I suppose he was plottin' to get Paul out in the boat and play some joke on him, like pushin' him in the water. Anyways, he said Paul could go. He asked him had he ever shot a duck and Paul said no, he'd never even had a gun in his hands. So Jim said he could set in the boat and watch him and if he behaved himself, he might lend him his gun for a couple of shots. They made a date to meet in the mornin' and that's the last I seen of Jim alive.
Next mornin', I hadn't been open more than ten minutes when Doc Stair come in. He looked kind of nervous. He asked me had I seen Paul Dickson. I said no, but I knew where he was, out duckshootin' with Jim Kendall. So Doc says that's what he had heard, and he couldn't understand it because Paul had told him he wouldn't never have no more to do with Jim as long as he lived.
He said Paul had told him about the joke Jim had played on Julie. He said Paul had asked him what he thought of the joke and the Doc told him that anybody that would do a thing like that ought not to be let live. I said it had been a kind of a raw thing, but Jim just couldn't resist no kind of a joke, no matter how raw. I said I thought he was all right at heart, but just bubblin' over with mischief. Doc turned and walked out.
At noon he got a phone call from old John Scott. The lake where Jim and Paul had went shootin' is on John's place. Paul had came runnin' up to the house a few minutes before and said they'd been an accident. Jim had shot a few ducks and then give the gun to Paul and told him to try his luck. Paul hadn't never handled a gun and he was nervous. He was shakin' so hard that he couldn't control the gun. He let fire and Jim sunk back in the boat, dead.
Doc Stair, bein' the coroner, jumped in Frank Abbott's flivver and rushed out to Scott's farm. Paul and old John was down on the shore of the lake.

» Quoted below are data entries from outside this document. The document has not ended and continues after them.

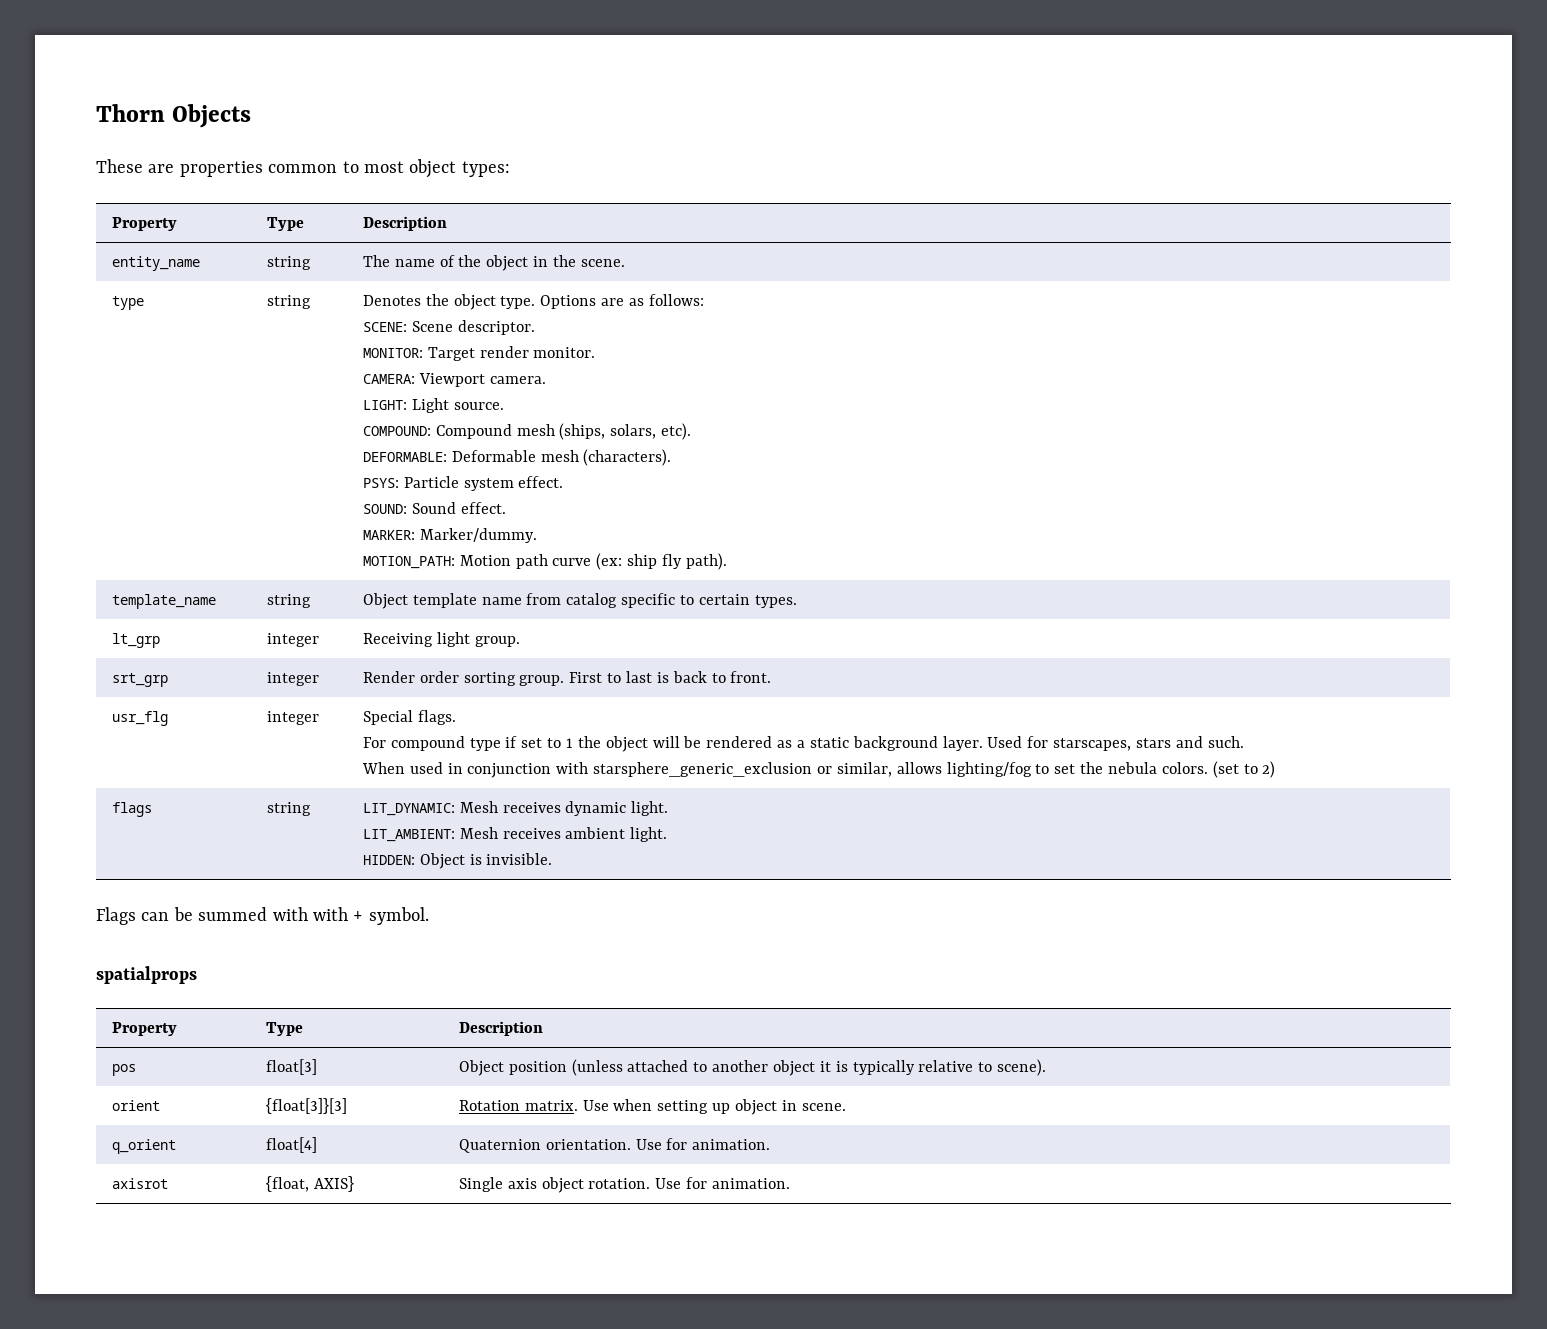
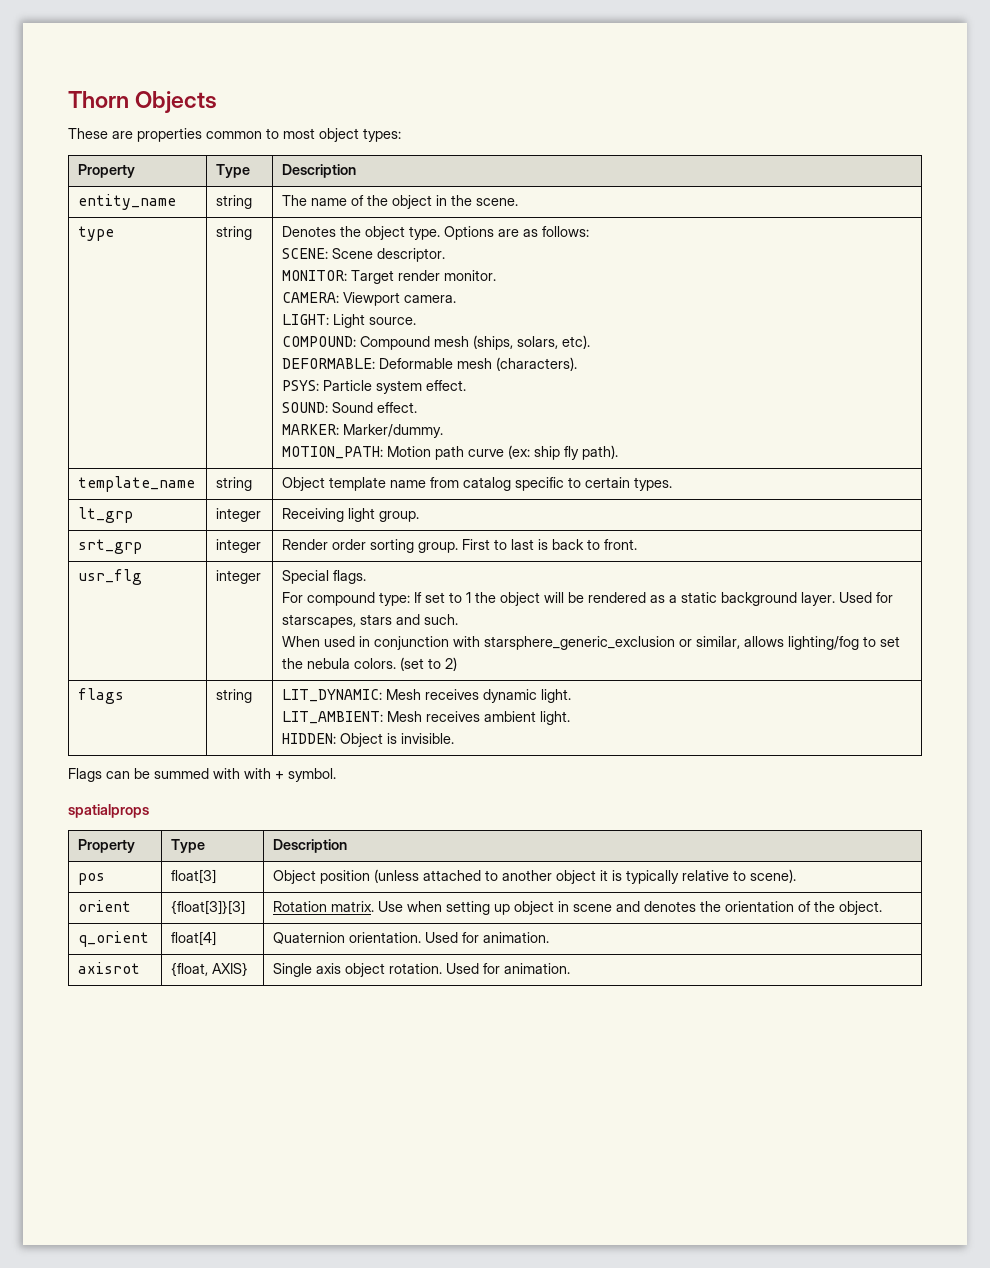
- For compound type if set to 1 the object will be rendered as a static background layer.
+ For compound type: If set to 1 the object will be rendered as a static background layer.
- orient | {float[3]}[3] | Rotation matrix. Use when setting up object in scene.
+ orient | {float[3]}[3] | Rotation matrix. Use when setting up object in scene and denotes the orientation of the object.
- q_orient | float[4] | Quaternion orientation. Use for animation.
+ q_orient | float[4] | Quaternion orientation. Used for animation.
- axisrot | {float, AXIS} | Single axis object rotation. Use for animation.
+ axisrot | {float, AXIS} | Single axis object rotation. Used for animation.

Paul had rowed the boat to shore, but they'd left the body in it, waiting for Doc to come.
Doc examined the body and said they might as well fetch it back to town. They was no use leavin' it there or callin' a jury, as it was a plain case of accidental shootin'.
Personally I wouldn't never leave a person shoot a gun in the same boat I was in unless I was sure they knew somethin' about guns. Jim was a sucker to leave a new beginner have his gun, let alone a half-wit. It probably served Jim right, what he got. But still we miss him round here. He certainly was a card! Comb it wet or dry?